Every entry below should be written out exactly, and no image should appear.

□ □ □ □ □

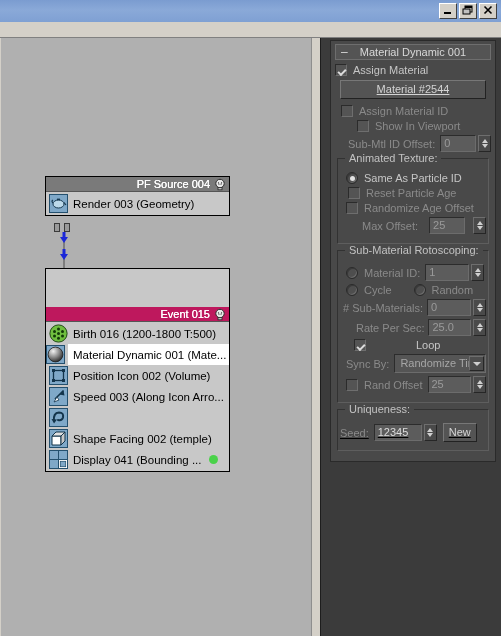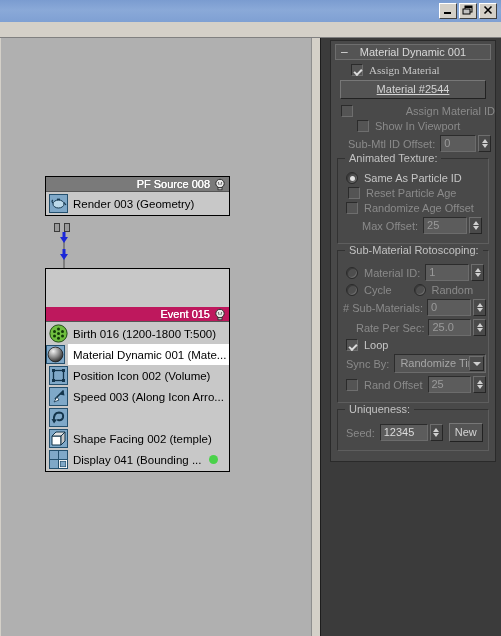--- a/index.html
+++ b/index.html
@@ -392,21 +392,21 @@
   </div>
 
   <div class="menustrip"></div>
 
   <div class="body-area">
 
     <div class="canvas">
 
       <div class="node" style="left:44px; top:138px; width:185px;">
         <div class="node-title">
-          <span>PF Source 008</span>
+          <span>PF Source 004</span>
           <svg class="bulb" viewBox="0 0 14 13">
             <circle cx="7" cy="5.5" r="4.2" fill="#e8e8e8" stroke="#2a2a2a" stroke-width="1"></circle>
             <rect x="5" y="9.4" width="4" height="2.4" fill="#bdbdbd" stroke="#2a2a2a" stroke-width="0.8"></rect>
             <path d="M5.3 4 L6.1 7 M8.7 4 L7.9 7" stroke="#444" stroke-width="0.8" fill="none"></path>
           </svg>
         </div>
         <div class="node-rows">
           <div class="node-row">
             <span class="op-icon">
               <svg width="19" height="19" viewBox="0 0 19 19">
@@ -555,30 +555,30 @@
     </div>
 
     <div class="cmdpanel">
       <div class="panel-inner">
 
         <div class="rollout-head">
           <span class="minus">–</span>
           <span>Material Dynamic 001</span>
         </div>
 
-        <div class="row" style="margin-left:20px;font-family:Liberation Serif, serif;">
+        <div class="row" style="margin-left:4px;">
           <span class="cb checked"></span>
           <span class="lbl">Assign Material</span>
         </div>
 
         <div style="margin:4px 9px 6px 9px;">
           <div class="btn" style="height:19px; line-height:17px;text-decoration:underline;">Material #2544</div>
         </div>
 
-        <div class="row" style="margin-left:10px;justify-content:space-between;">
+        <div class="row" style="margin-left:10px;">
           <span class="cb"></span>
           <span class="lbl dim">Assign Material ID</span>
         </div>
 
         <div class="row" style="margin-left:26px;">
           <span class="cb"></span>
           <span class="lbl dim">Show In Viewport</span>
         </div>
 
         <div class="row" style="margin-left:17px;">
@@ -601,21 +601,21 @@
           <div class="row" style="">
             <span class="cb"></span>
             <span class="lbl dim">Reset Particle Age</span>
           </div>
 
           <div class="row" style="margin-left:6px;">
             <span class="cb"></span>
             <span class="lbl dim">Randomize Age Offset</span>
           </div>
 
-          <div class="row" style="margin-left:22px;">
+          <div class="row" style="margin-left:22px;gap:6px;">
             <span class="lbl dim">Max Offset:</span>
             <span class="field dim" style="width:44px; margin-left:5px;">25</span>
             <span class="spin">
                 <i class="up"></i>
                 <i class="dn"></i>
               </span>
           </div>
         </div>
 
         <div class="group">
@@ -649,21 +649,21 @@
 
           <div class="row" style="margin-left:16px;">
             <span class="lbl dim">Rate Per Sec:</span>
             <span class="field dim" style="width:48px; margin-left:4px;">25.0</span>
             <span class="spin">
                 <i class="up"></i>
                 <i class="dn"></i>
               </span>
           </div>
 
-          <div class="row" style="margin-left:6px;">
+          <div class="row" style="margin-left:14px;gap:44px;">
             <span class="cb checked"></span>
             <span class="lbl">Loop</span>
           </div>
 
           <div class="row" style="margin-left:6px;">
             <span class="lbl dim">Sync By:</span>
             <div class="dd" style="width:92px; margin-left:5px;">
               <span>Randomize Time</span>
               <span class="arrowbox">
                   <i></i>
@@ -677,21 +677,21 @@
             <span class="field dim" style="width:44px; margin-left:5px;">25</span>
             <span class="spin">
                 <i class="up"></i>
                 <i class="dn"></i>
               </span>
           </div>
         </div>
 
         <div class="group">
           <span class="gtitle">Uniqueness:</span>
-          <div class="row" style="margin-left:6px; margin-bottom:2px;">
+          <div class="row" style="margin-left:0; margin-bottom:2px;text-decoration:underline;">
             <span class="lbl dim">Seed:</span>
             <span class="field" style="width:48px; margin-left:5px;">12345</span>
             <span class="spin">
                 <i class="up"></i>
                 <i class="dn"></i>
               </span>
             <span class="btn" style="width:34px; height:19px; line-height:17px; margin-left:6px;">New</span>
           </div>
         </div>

□ □ □ □ □

◆ Answer section:
--- a/index.html
+++ b/index.html
@@ -392,21 +392,21 @@
   </div>
 
   <div class="menustrip"></div>
 
   <div class="body-area">
 
     <div class="canvas">
 
       <div class="node" style="left:44px; top:138px; width:185px;">
         <div class="node-title">
-          <span>PF Source 008</span>
+          <span>PF Source 004</span>
           <svg class="bulb" viewBox="0 0 14 13">
             <circle cx="7" cy="5.5" r="4.2" fill="#e8e8e8" stroke="#2a2a2a" stroke-width="1"></circle>
             <rect x="5" y="9.4" width="4" height="2.4" fill="#bdbdbd" stroke="#2a2a2a" stroke-width="0.8"></rect>
             <path d="M5.3 4 L6.1 7 M8.7 4 L7.9 7" stroke="#444" stroke-width="0.8" fill="none"></path>
           </svg>
         </div>
         <div class="node-rows">
           <div class="node-row">
             <span class="op-icon">
               <svg width="19" height="19" viewBox="0 0 19 19">
@@ -555,30 +555,30 @@
     </div>
 
     <div class="cmdpanel">
       <div class="panel-inner">
 
         <div class="rollout-head">
           <span class="minus">–</span>
           <span>Material Dynamic 001</span>
         </div>
 
-        <div class="row" style="margin-left:20px;font-family:Liberation Serif, serif;">
+        <div class="row" style="margin-left:4px;">
           <span class="cb checked"></span>
           <span class="lbl">Assign Material</span>
         </div>
 
         <div style="margin:4px 9px 6px 9px;">
           <div class="btn" style="height:19px; line-height:17px;text-decoration:underline;">Material #2544</div>
         </div>
 
-        <div class="row" style="margin-left:10px;justify-content:space-between;">
+        <div class="row" style="margin-left:10px;">
           <span class="cb"></span>
           <span class="lbl dim">Assign Material ID</span>
         </div>
 
         <div class="row" style="margin-left:26px;">
           <span class="cb"></span>
           <span class="lbl dim">Show In Viewport</span>
         </div>
 
         <div class="row" style="margin-left:17px;">
@@ -601,21 +601,21 @@
           <div class="row" style="">
             <span class="cb"></span>
             <span class="lbl dim">Reset Particle Age</span>
           </div>
 
           <div class="row" style="margin-left:6px;">
             <span class="cb"></span>
             <span class="lbl dim">Randomize Age Offset</span>
           </div>
 
-          <div class="row" style="margin-left:22px;">
+          <div class="row" style="margin-left:22px;gap:6px;">
             <span class="lbl dim">Max Offset:</span>
             <span class="field dim" style="width:44px; margin-left:5px;">25</span>
             <span class="spin">
                 <i class="up"></i>
                 <i class="dn"></i>
               </span>
           </div>
         </div>
 
         <div class="group">
@@ -649,21 +649,21 @@
 
           <div class="row" style="margin-left:16px;">
             <span class="lbl dim">Rate Per Sec:</span>
             <span class="field dim" style="width:48px; margin-left:4px;">25.0</span>
             <span class="spin">
                 <i class="up"></i>
                 <i class="dn"></i>
               </span>
           </div>
 
-          <div class="row" style="margin-left:6px;">
+          <div class="row" style="margin-left:14px;gap:44px;">
             <span class="cb checked"></span>
             <span class="lbl">Loop</span>
           </div>
 
           <div class="row" style="margin-left:6px;">
             <span class="lbl dim">Sync By:</span>
             <div class="dd" style="width:92px; margin-left:5px;">
               <span>Randomize Time</span>
               <span class="arrowbox">
                   <i></i>
@@ -677,21 +677,21 @@
             <span class="field dim" style="width:44px; margin-left:5px;">25</span>
             <span class="spin">
                 <i class="up"></i>
                 <i class="dn"></i>
               </span>
           </div>
         </div>
 
         <div class="group">
           <span class="gtitle">Uniqueness:</span>
-          <div class="row" style="margin-left:6px; margin-bottom:2px;">
+          <div class="row" style="margin-left:0; margin-bottom:2px;text-decoration:underline;">
             <span class="lbl dim">Seed:</span>
             <span class="field" style="width:48px; margin-left:5px;">12345</span>
             <span class="spin">
                 <i class="up"></i>
                 <i class="dn"></i>
               </span>
             <span class="btn" style="width:34px; height:19px; line-height:17px; margin-left:6px;">New</span>
           </div>
         </div>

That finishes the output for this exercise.